Yea right now it's just 6ft max depth just trying to key in on points, and ditches up of the edge of a point where bass are pulling up for the pre spawn , especially shallow stumps etc


----------



## NCHillbilly (Mar 3, 2017)

firebreather said:


> Ok I won't argue ,you don't know what I'm trying to do ,,,and you'd never understand



Yes, I understand what you're trying to do, because I have done it before. 

I also understand that you are asking for advice on a fly-fishing forum from folks who have been fly fishing for decades and have tens of thousands of hours of collective experience, then discount any advice that they give you, and insult them to boot. Do what you want, but don't ask for advice if you feel that you already know more about fly fishing than the folks you are asking.


----------



## IvyThicket (Mar 3, 2017)

NCHillbilly said:


> You're trying to make a spinning rod out of a fly rod.
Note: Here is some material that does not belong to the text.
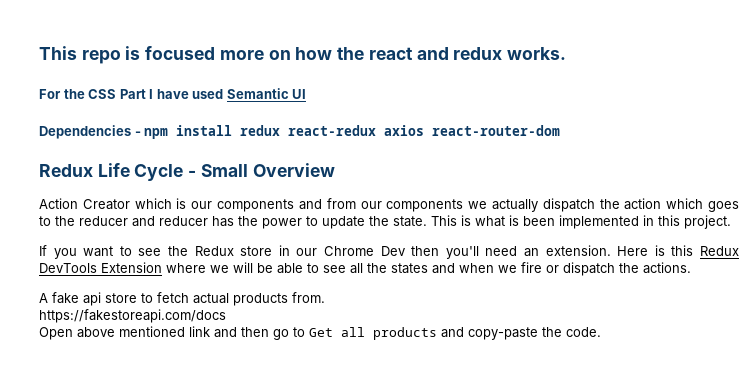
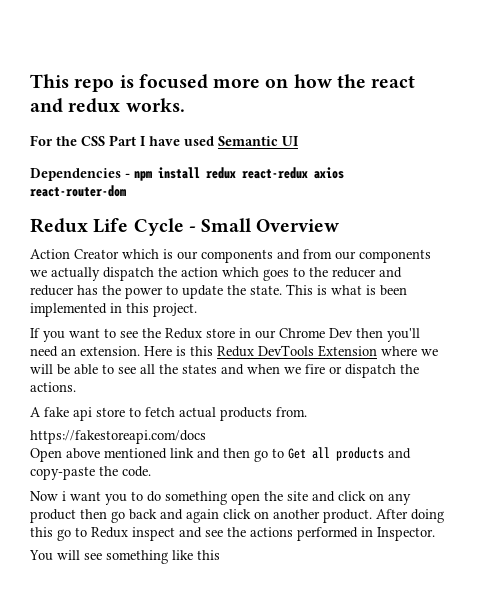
(601, 332) none -> [30,491,411,505] [30,509,444,523] [30,527,435,541] [29,550,220,564] // Now i want you to do something open the site and click on any product then go back and again click on another product. After doing this go to Redux inspect and see the actions performed in Inspector. // You will see something like this

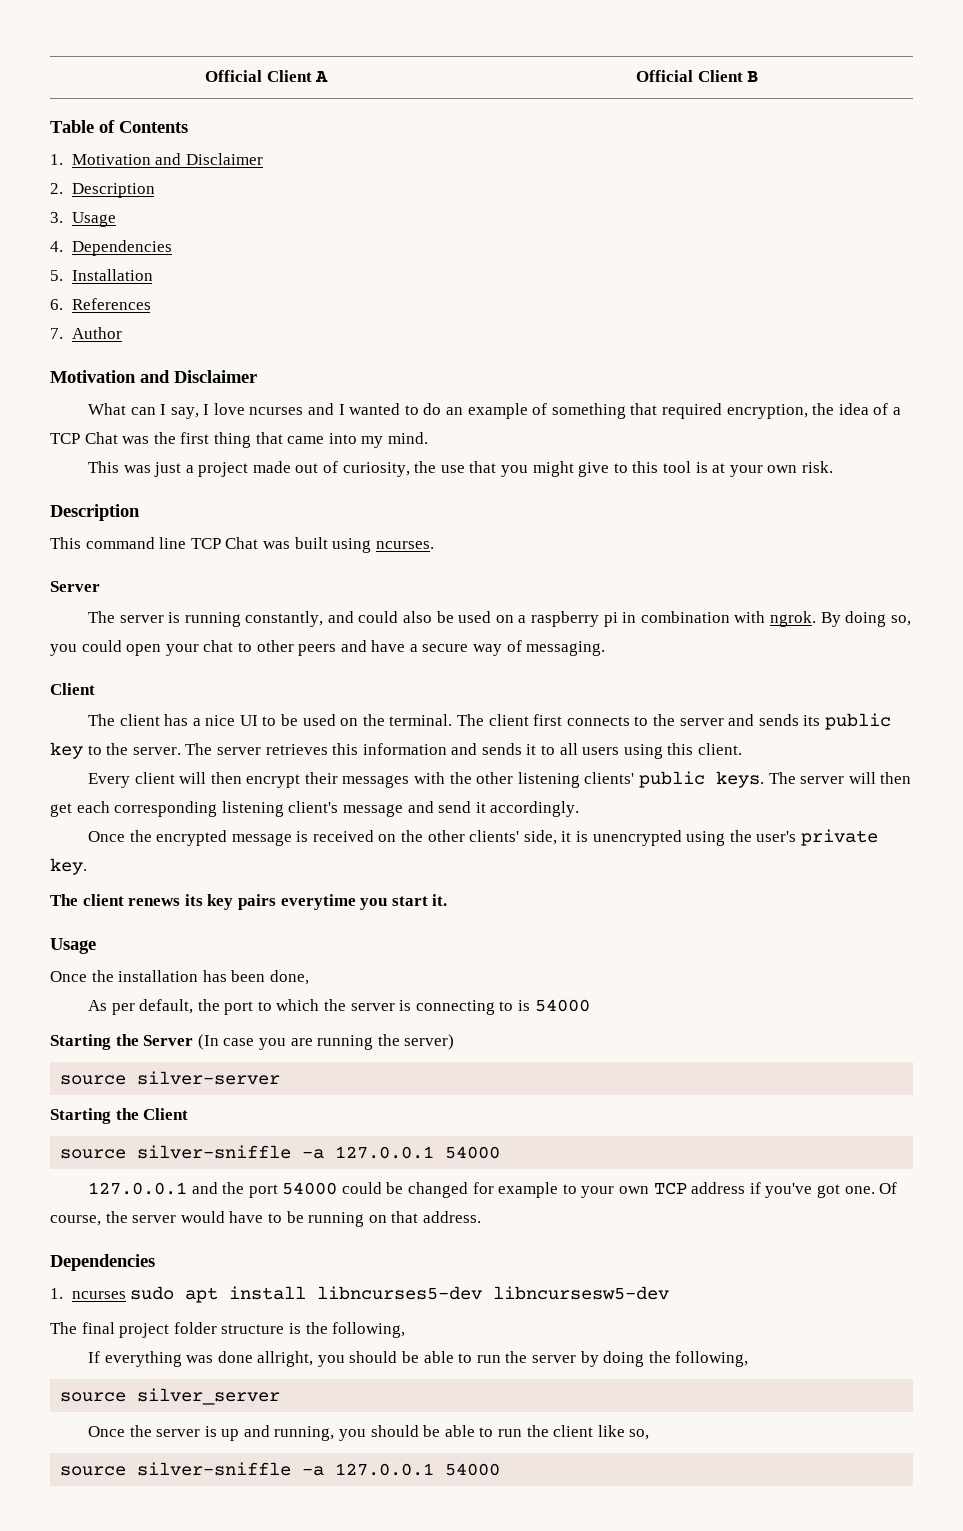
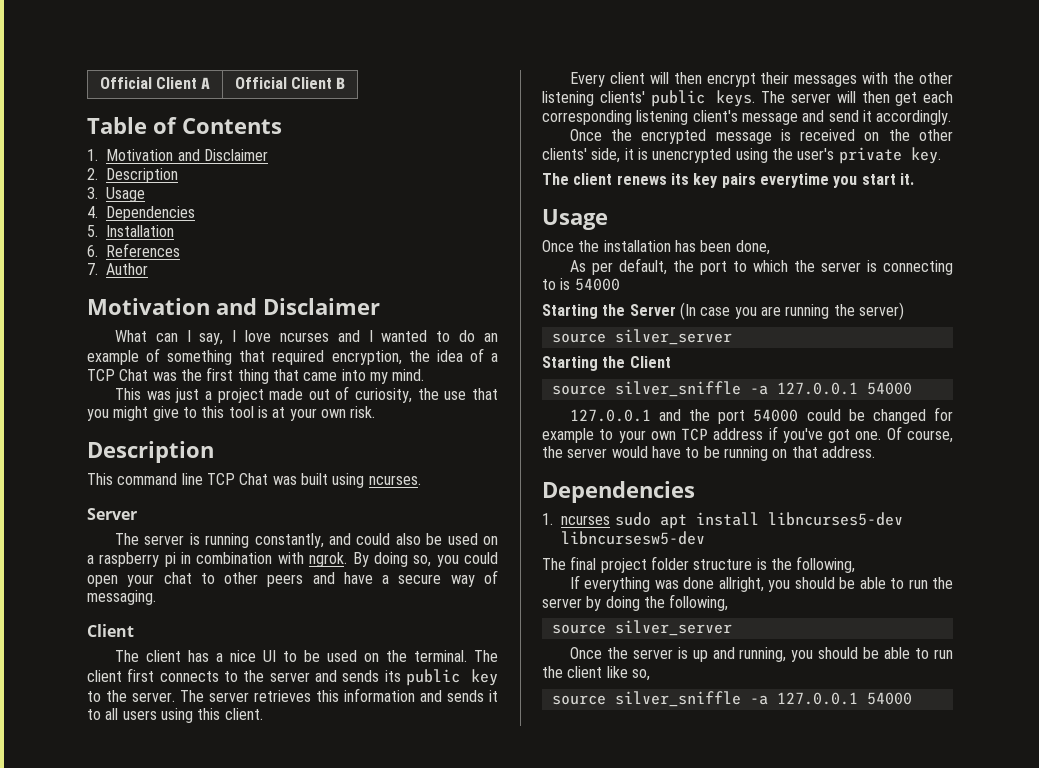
[137,1071,281,1085] silver-server -> [614,329,732,345] silver_server
[137,1145,292,1159] silver-sniffle -> [614,381,741,397] silver_sniffle
[137,1462,292,1476] silver-sniffle -> [614,691,741,707] silver_sniffle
C'mon now. That's a little insulting to say the least. He's throwing a fluke, not a crankbait. As if one would fish a fluke any differently for bass than he would a Clouser. 

Some of you say you aren't purist but you are sure are acting like it. I was taught fly fishing here in the NC mountains by my grandfather who taught himself to fly fish here in the 1930’s by finding bugs on the stream, fishing with them, and then tying an imitation with whatever he had. So I get it, I do, but I'm not going to trash a man doing anything that gets a fly rod in his hand. He'll figure out what works and what doesn't as we all have.

Don't worry about using the tippet section of your leader either. You can always tie more on.

The fly fishing industry is evolving every day. What was once a very reasonable and cheap sport has become dominated by gear heads, where you get judged stepping out of the truck by what name you have on your net, waders, pack or reel. What once was a sport predicated on small dry flies tied from organic material you could cut off of your deer, turkey, pheasant or grouse kill, has now become dominated by synthetics and fluorescent dyed animal products. At one time all you needed on the stream was a rod, reel, leader and a dip can filled with flies. Now it’s 8 spools of tippet, 4 fly boxes, a package of strike indicators, a package of spit shot, a water thermometer, a leader wallet, a Go Pro camera and a craft beer, all in a $200 glorified fanny pack. None of it is wrong, it’s all preference. I think nearly all of these innovations and styles at one point or another were figured out by someone who was told he was doing it wrong. It’s like the guy who is getting trashed for tying a worm that catches a ton of fish, out of a puffer ball, because it wasn’t created from something he could find in a fly shop, as if a squirmy is anything different solely because it is packaged for fly fisherman. I think a lot of people forget that the very root of fly fishing is taking what you have around you and what is readily available to you, and figuring out how it can catch fish and how many different ways you can fish it. It’s not about what Orvis has conveniently packaged for you. He's obviously having some difficulty, but I don't think the fluke is it. It may be the size of the fluke, but not the fluke itself.

Rant over.



firebreather said:


> My fly buddy told me to put a 2ft leader on the end of my tapered leader ,and I can make several lure changes instead of using up my tapered leader , when it gets down to the end  of my 2 ft leader add a new one ,instead of burning up my 9 ft tapered leader ,that way it will last longer



I think this is your biggest issue right here. 11ft of leader is WAY too long. If you’re false casting with that big of a fly and 11ft of leader, you’d have to have a TON of fly line off the reel  and loading the road, to get the fluke to turnover properly. Chances are you’re not getting that much line off because you don’t need it. In turn you’re trying to project the fly on mainly the leader. There’s not enough power transfer in that and thus your fly is falling short or not casting properly. I rarely recommend a leader longer than the rod you’re using. Some exceptions are if you’re doing doing some form of European nymphing or saltwater fishing. I tie French leaders so long that I don’t even get fly line off the reel but of course that doesn’t apply to you. Even the standard Bonefish/Saltwter leader is only around 9-10ft. Shorten the leader, use a lighter fluke and try it again.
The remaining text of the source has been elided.